In the Pipeline: The public wants its voice

I like it when City Hall is packed and public comments at the meetings take hours. Those are signs that our system is working and that people care about what their elected officials are doing when it comes to running the city.

April 21 was one of those nights. Councilman Dave Sullivan attempted to place the plastic bag ban on the November ballot, an issue that drew a large crowd. The ban was narrowly approved by the council in the fall but now some want the matter put to a public vote.

By my observation, both sides were well-represented. Those in favor of a public vote outnumbered the opposing side — but not by much. As one of the public speakers, I said that even though I support a ban on plastic bags, I think the people should have a say.

For me, any issue that affects hundreds of business people and tens of thousands of residents is worthy of a public vote. I believe that the will of the people collectively is more important than what you or I think.

This issue is clearly a polarizing one in Huntington Beach, and if both sides on the City Council are confident in their viewpoints, there should be no problem laying it out for a vote.

Yes, it has been hashed out many times before at council meetings. But does anything really replace a vote? Talk about it 100 times at meetings, and still my mind wouldn't be changed. This issue is just too big and raises too many questions — like why all of a sudden do stores have to charge for paper bags?

I also think the public's right to vote on major issues will become the defining issue of November's election. We heard from several candidates for City Council on Monday.

Billy O'Connell, executive director of Colette's Children's Home, and Planning Commissioner Mike Posey both spoke out in favor of allowing the public to vote, while Planning Commissioner Mark Bixby sided with Mayor Pro Tem Joe Shaw and Council members Connie Boardman, Jill Hardy and Jim Katapodis, who argued against having a vote and who prevailed once votes were counted.

The issue of what we are allowed to vote on as residents blew up outside of council chambers as well. Online comments ran intense, and resident Michael Daly formed a Facebook discussion group called Huntington Beach Community Forum.

Within hours, dozens of Huntington Beach voters, including several key local officials, had joined the group, and soon there would be nearly a couple of hundred more. Daly, a 39-year-old underwriter for a private mortgage lender, told me he thought the timing was right for a discussion group to debate issues of importance to Huntington Beach voters.

And he'd like to see every council member and candidate join the group.

If a hot-button issue like this can motivate voters to become more involved, that's wonderful, and again, I like seeing City Hall full of loud and passionate people. But there is something about that night that bothered me.

The applause seemed mutually respectful, if a bit boisterous at times, and I see nothing wrong with that — it just added to the spirit of the night. But some other behavior was rude.

Members of the environmental group Surfrider Foundation

occupied the back row of the theater, just to the right of where I was sitting. Throughout the evening, many of us were subjected to a truly juvenile display of mocking, derisive cat-calling, even booing.

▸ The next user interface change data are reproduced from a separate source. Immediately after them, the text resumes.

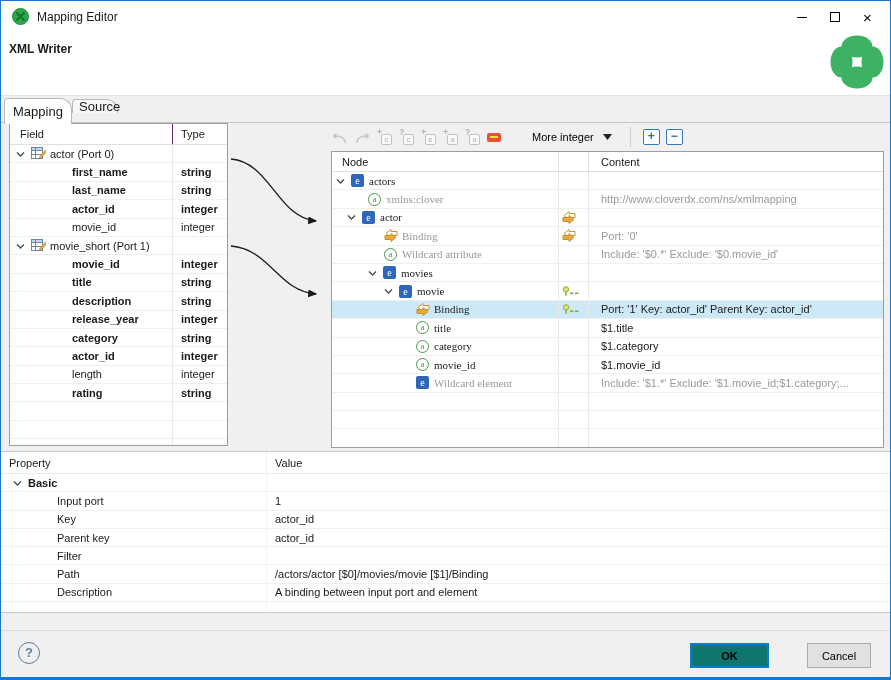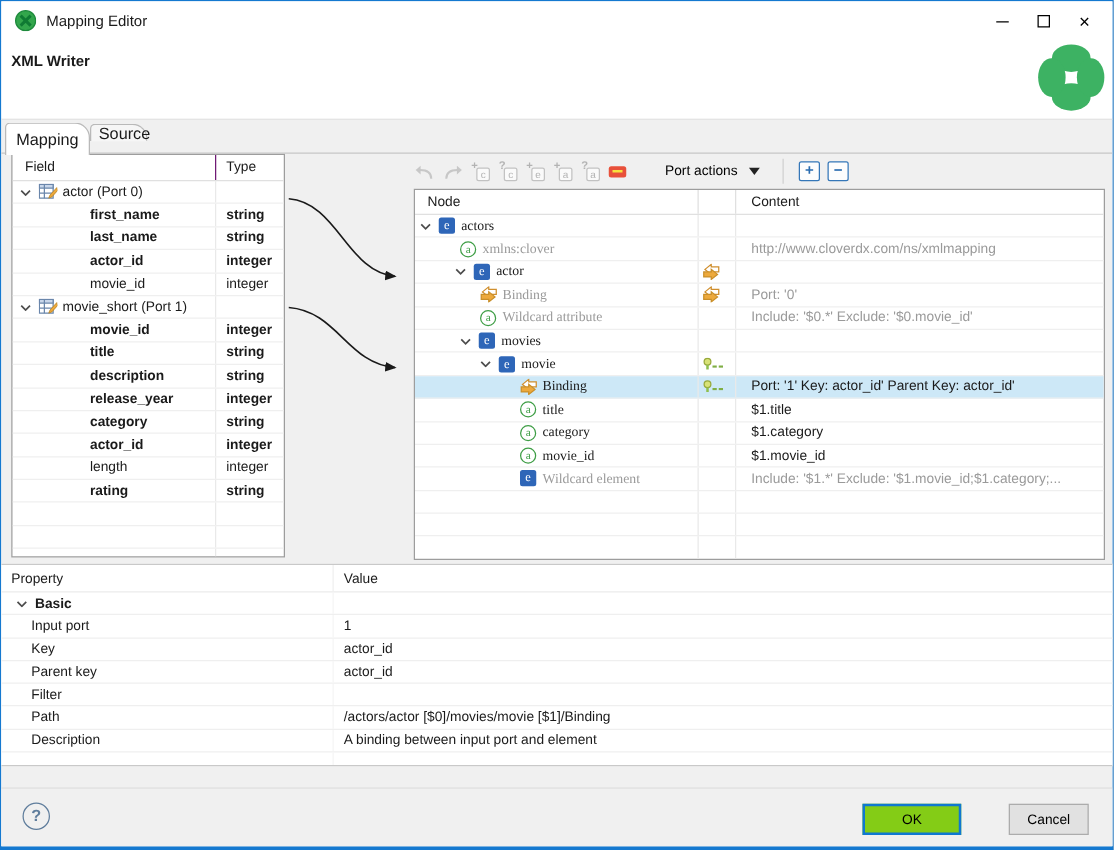"Port actions" span.lbl { text: Port actions -> More integer }
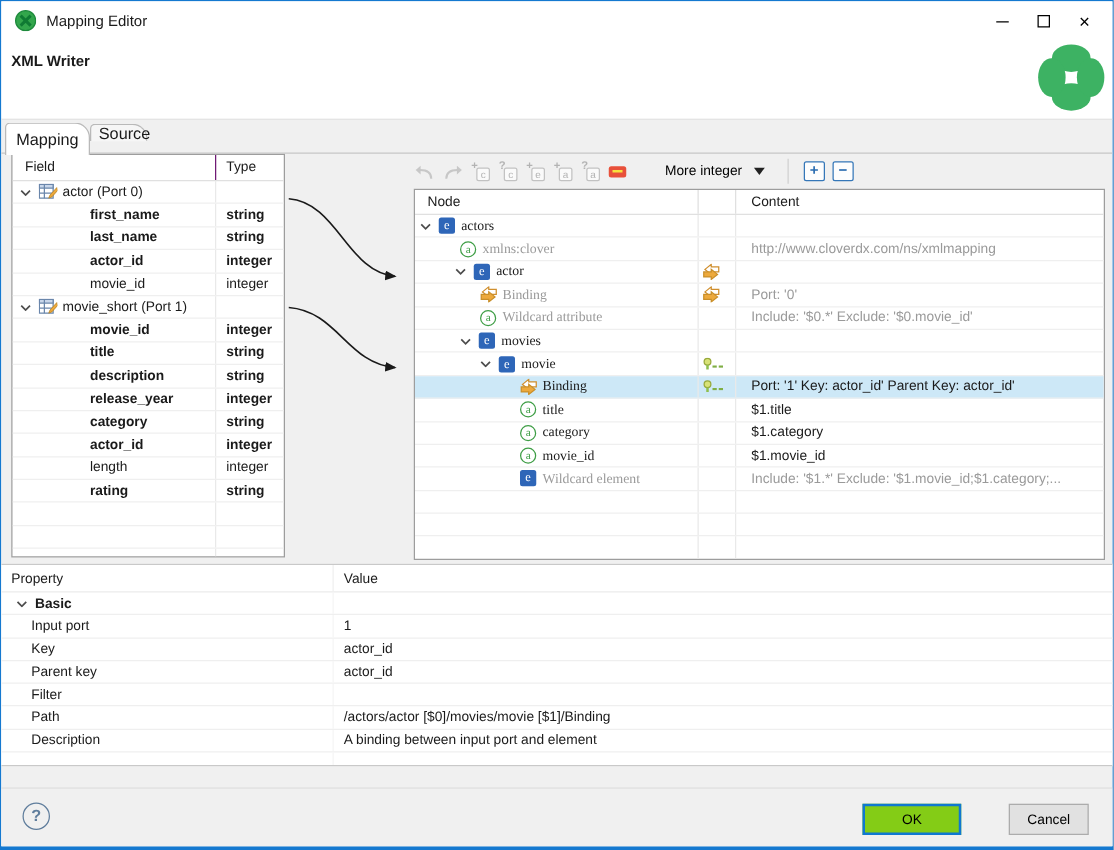"actor" .p20 { padding-left: 32px -> 15px }
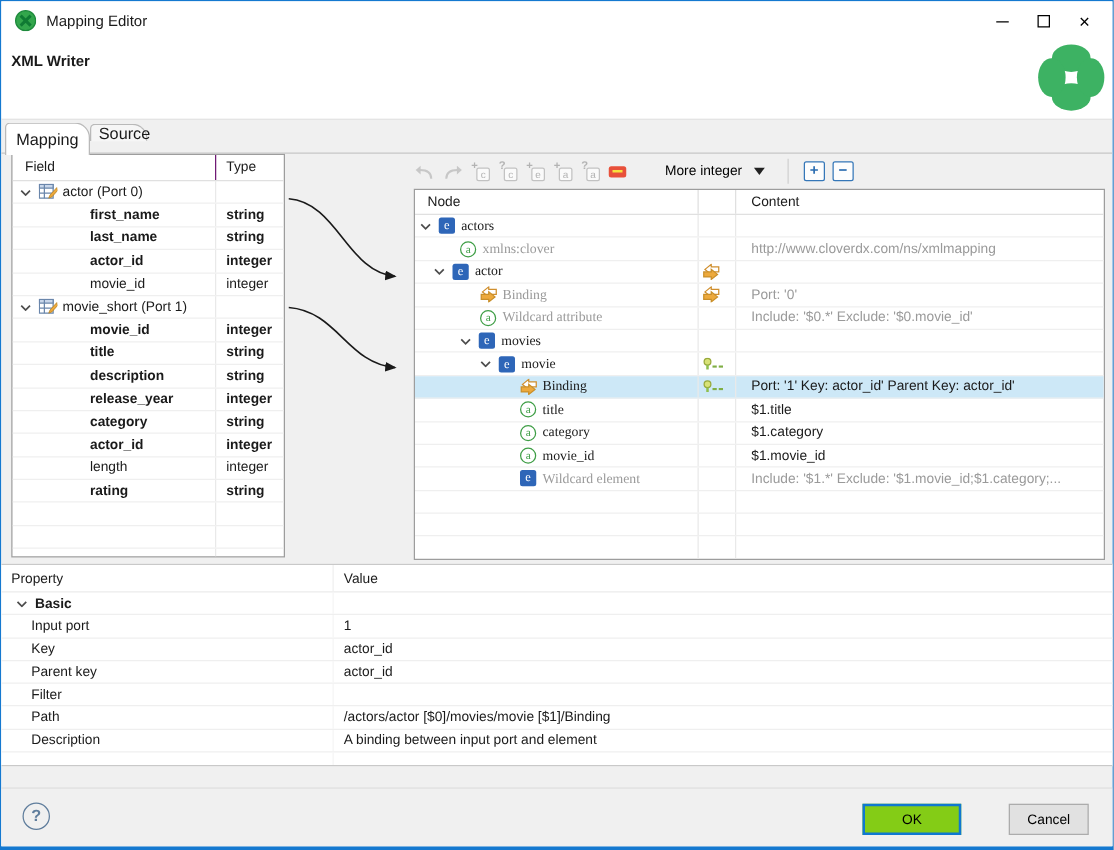"Input port" .pn.item { padding-left: 24px -> 56px }
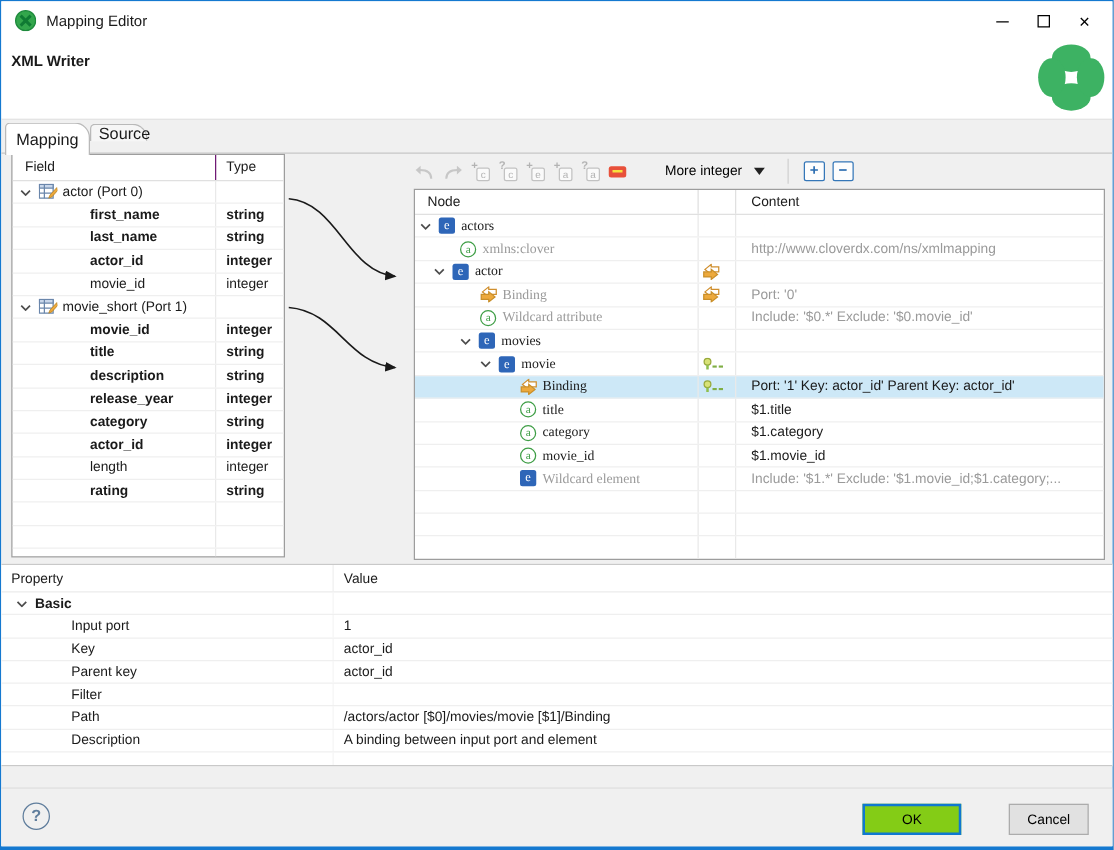"OK" .btn-ok { background: #84cc16 -> #0f766e; font-weight: none -> bold }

OK, people do get out of line sometimes in these town hall-type sessions, but where it crossed the line for me was when I heard at least one person mocking Councilman Dave Sullivan's thick Boston accent. For those of us sitting nearby, it was embarrassing. Mocking a person's accent? Really?

Surfrider is good at cleaning up the beaches and helping the environment, which is great and deeply appreciated, but it seems as if it could learn a lesson or two when it comes to cleaning up its members' behavior in public sessions. I've reached out to several people at Surfrider for comment, including the head of the Huntington Beach chapter, who was in attendance, and have yet to hear anything back. I think they owe an apology to Sullivan.


Once the room cleared after the plastic bag decision, another vote was taken by the council that I think the public should also have a chance to vote on: a proposed ordinance that would hold a home's occupants responsible for fireworks set off on the property. The proposed law passed 4 to 3 on a first reading Monday, with Shaw, Boardman, Hardy and Katapodis voting for it, but it seems to pose many more questions than answers, and I will break them down in an upcoming column.

Sagely noted by the former U.S. Speaker of the House Tip O'Neill, "All politics is local." Huntington Beach, we have some issues, and they will be taking center stage come November. Now is the time to get involved, to start using your voice to ask tough questions and demand honest answers from those who run or want to run our city.

Whomever you support, don't be afraid to hold people accountable, or to challenge how they approach the concept of proper representation.